April 30, 2010

Sparking Spring Sima for Vappu (May Day)

"We're brewing Sima this weekend." "ZIMA? ummmm..."

Sima, pronounced SEE-MAH, is the Finnish homebrew of May Day, known in Finland as Vappu. It is a brew that celebrates the light and sweetness of a new spring.

Sima is classified as a mead, but most recipes we’ve come across use sugar and molasses instead of honey, and typically ferment in just a week. Recipes vary greatly from a sparkling carbonated lemonade to a more serious, cider-like brew, and are as individual as the brewers themselves. Typically, Sima has a very low ABV ( <2%).>

Sara's interest in Sima was peaked in her youth, when she was attending Camp Salolampi, a Finnish language camp. She found a recipe for Sima in the back of a Finnish language and culture study guide. There weren’t many details in the recipe, or an explanation as to its cultural importance. Many years later, after developing an interest in brewing, she dug out that old study guide and the recipe for Sima. But, before we continue to explain Sima, Sara must explain something else - Vappu.

Vappu is Finnish for May Day. Typically Finnish holidays are celebrated at home with family in relative solitude and calm. Vappu, however, is a day of Carnival like proportions. Very few Finnish days are as social as Vappu. Although March 21st is the equinox and the official beginning of spring, May 1st is when spring is grandly celebrated and welcomed. It begins the evening before May 1st (Vappuaatto). People take to the street, head for the outdoor parks, or to local restaurants. There are parades and festivities abounding. Vappu has pagan roots, akin to all spring celebrations, and was among those Northern European spring celebrations eventually Christianized as Walpurgis Night. It more recently evolved to become a workers' celebration and students graduation party. Vappu is especially important to students. Graduates of all ages put on their graduation caps and pick up a bottle of Sima.

Which leads us pleasantly back to our spring brew. Below is what you will need make two gallons of Sima:
Sima (2 gallons)
  • 2 1/4 gallons boiling water  
  • The zest from 4-5 lemons
    The flesh from 4-5 lemon, sliced or chopped
  • 1 cup white sugar  
  • 1 cup brown sugar   
  • 1 tsp dry yeast (recommend Red Star Premier Cuvee, but this batch we used Danstar Nottingham) 
  • 5-6 raisins per bottle (at bottling)

Clean and sanitize your fermenter (3 gallon carboy or Better Bottle). Bring 2 1/4 gallons of water to a boil in a kettle. As water heats, scrub the lemons. Grate the zest from the lemons and set it aside in a small bowl. Peel or cut off the pith (the white part of the peel). Slice or chop the flesh of the lemons, removing the seeds as you go, and add to the bowl of zest. Once the water is boiling, reduce the heat and add the sugars and lemony goodness. Stir until sugar is fully disolved. Remove from heat and bring the liquid to room temperature with a chiller or ice bath. Transfer everything to your fermenter, including the lemon flesh and zest. Add yeast. Seal with an air lock and leave at room temperature for 48 hours. At bottling (we used 1 liter clear EZ-Cap bottles, which looked beautiful)., fill each bottle and add some raisins. When the raisins rise to the top of the liquid, the Sima is ready to drink.

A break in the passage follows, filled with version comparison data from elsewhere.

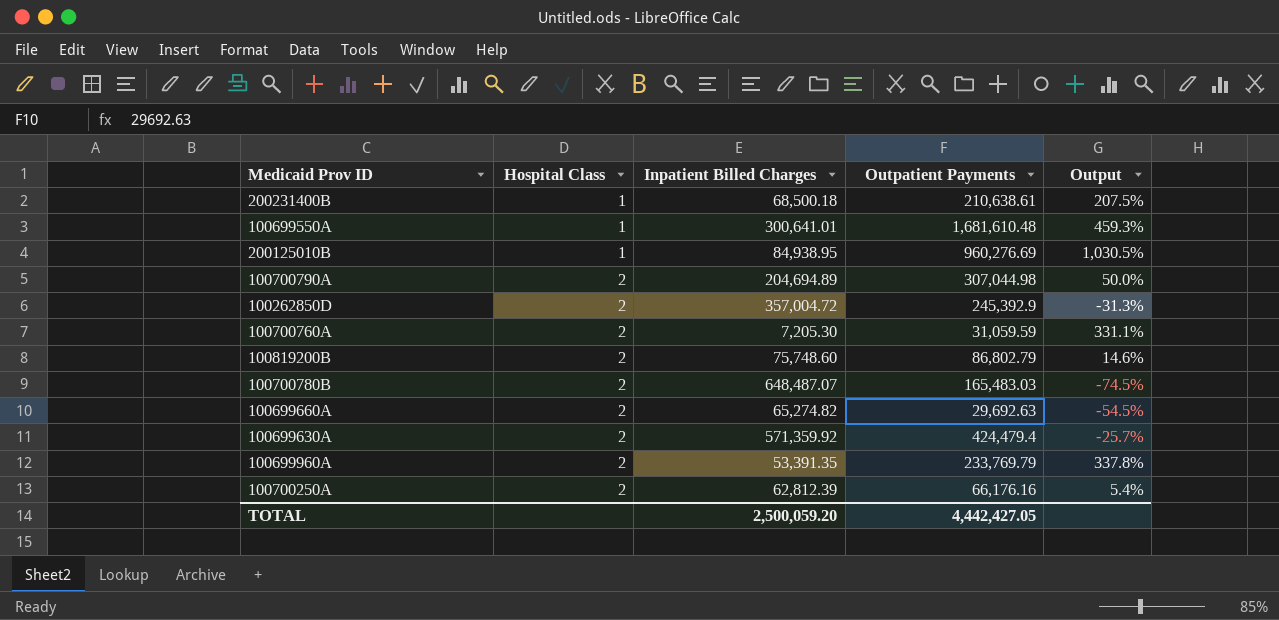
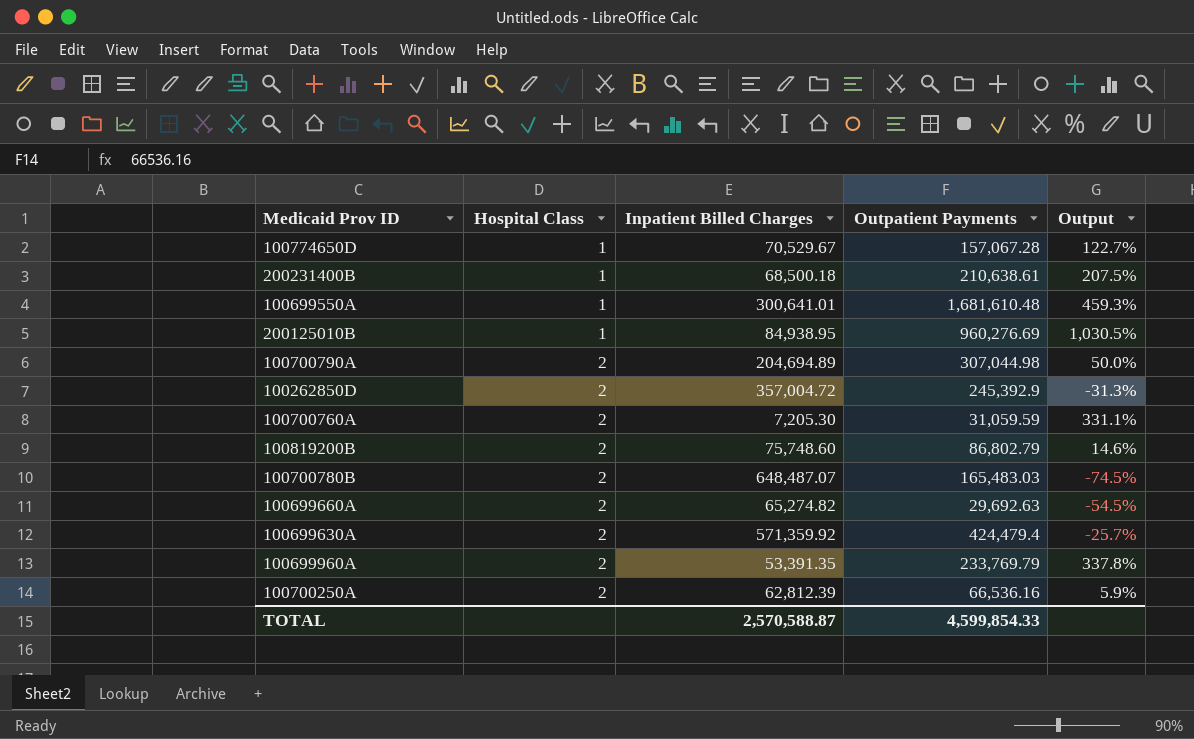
row 100774650D: none -> 1 | 70,529.67 | 157,067.28 | 122.7%
100700250A | Outpatient Payments: 66,176.16 -> 66,536.16
100700250A | Output: 5.4% -> 5.9%
TOTAL | Inpatient Billed Charges: 2,500,059.20 -> 2,570,588.87
TOTAL | Outpatient Payments: 4,442,427.05 -> 4,599,854.33

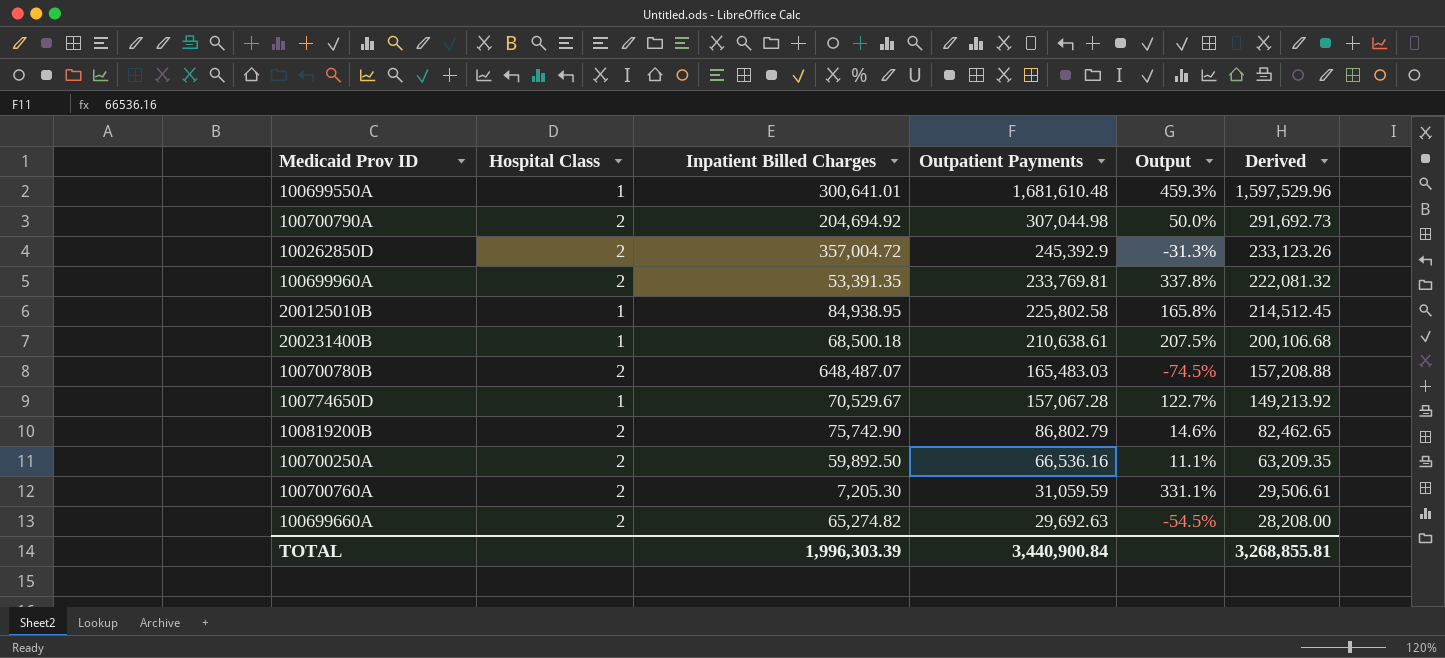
row order: Hospital Class ascending -> Outpatient Payments descending
column Derived | formula: none -> [Outpatient Payments] * 0.95
row 100699630A: 2 | 571,359.92 | 424,479.4 | -25.7% -> none
100700790A | Inpatient Billed Charges: 204,694.89 -> 204,694.92
100699960A | Outpatient Payments: 233,769.79 -> 233,769.81
200125010B | Outpatient Payments: 960,276.69 -> 225,802.58
200125010B | Output: 1,030.5% -> 165.8%
100819200B | Inpatient Billed Charges: 75,748.60 -> 75,742.90
100700250A | Inpatient Billed Charges: 62,812.39 -> 59,892.50
100700250A | Output: 5.9% -> 11.1%
TOTAL | Inpatient Billed Charges: 2,570,588.87 -> 1,996,303.39
TOTAL | Outpatient Payments: 4,599,854.33 -> 3,440,900.84

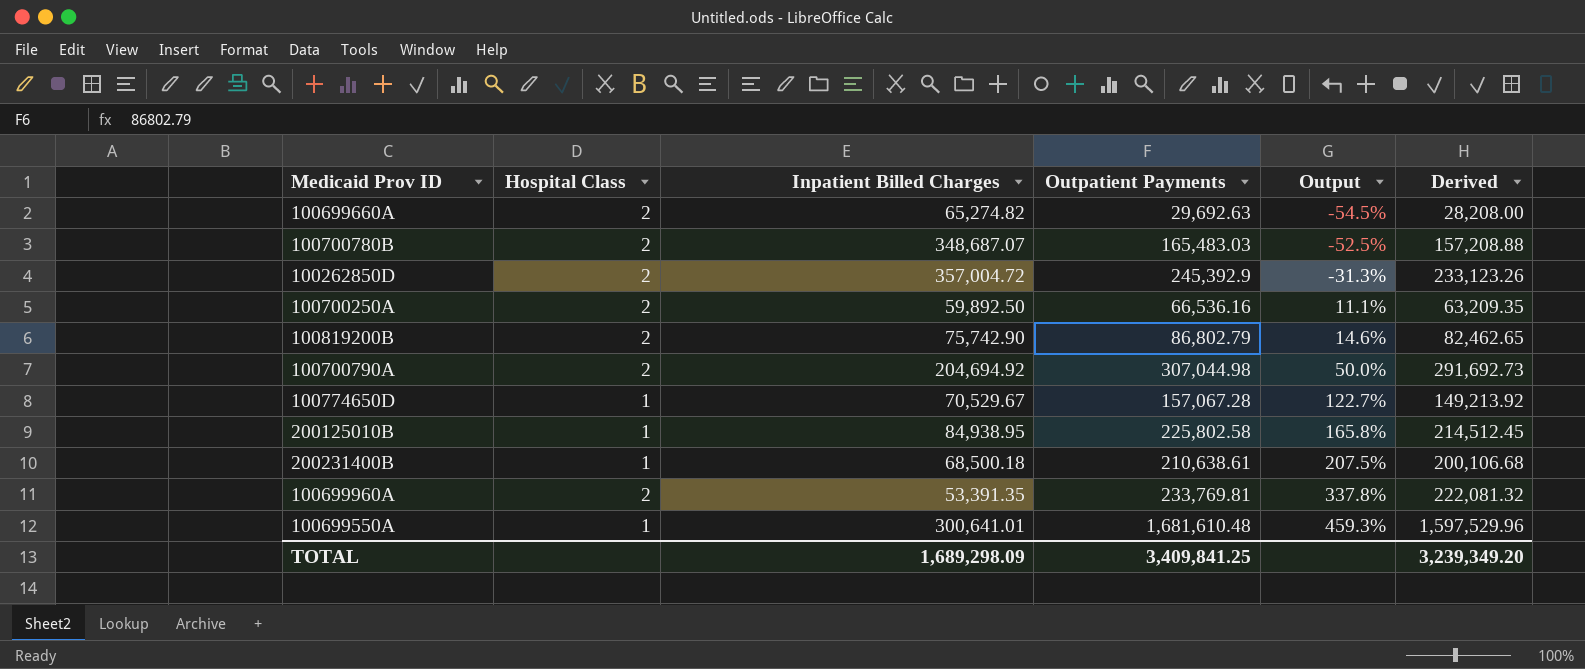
row order: Outpatient Payments descending -> Output ascending
row 100700760A: 2 | 7,205.30 | 31,059.59 | 331.1% | 29,506.61 -> none
100700780B | Inpatient Billed Charges: 648,487.07 -> 348,687.07
100700780B | Output: -74.5% -> -52.5%
TOTAL | Inpatient Billed Charges: 1,996,303.39 -> 1,689,298.09
TOTAL | Outpatient Payments: 3,440,900.84 -> 3,409,841.25
TOTAL | Derived: 3,268,855.81 -> 3,239,349.20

Sima is a May Day drink, but can be enjoyed throughout the spring and summer. To go along with your Sima, try making some traditional Finnish May Day Tippaleipa (recipe from famous Scandinavian chef, Beatrice Ojakangas)

- Autumn Connell & Sara Hill


  1. Can this be kegged? If so, what to do about the raisins?

  2. Did someone say zima ??
    Just kidding.

    This sounds wonderful. We will have to make some soon.

    Thanks for sharing.

  3. Do you bottle after the 48 hours?

  4. we bottled after 48 hours. after another 48 at room temp, we had our first bottle with 'floaters' (raisins) at the top of the liquid. most bottles, to my surprise, had raisins that had begun to rise, but were only an inch or two from the bottom of the bottle. this evening we cracked open one bottle with more elevated floaters. it was at room temp, but still very pleasant. i'd recommend increasing the amount of sugar per gallon and/or adding some molasses.

  5. if kegging, i would skip the raisins all together. their purpose seems to be to give the yeast a sugar boost to aid in bottle carbonation, and as an indicator of that carbonation.

  6. one more time for the Finnish THANK YOU.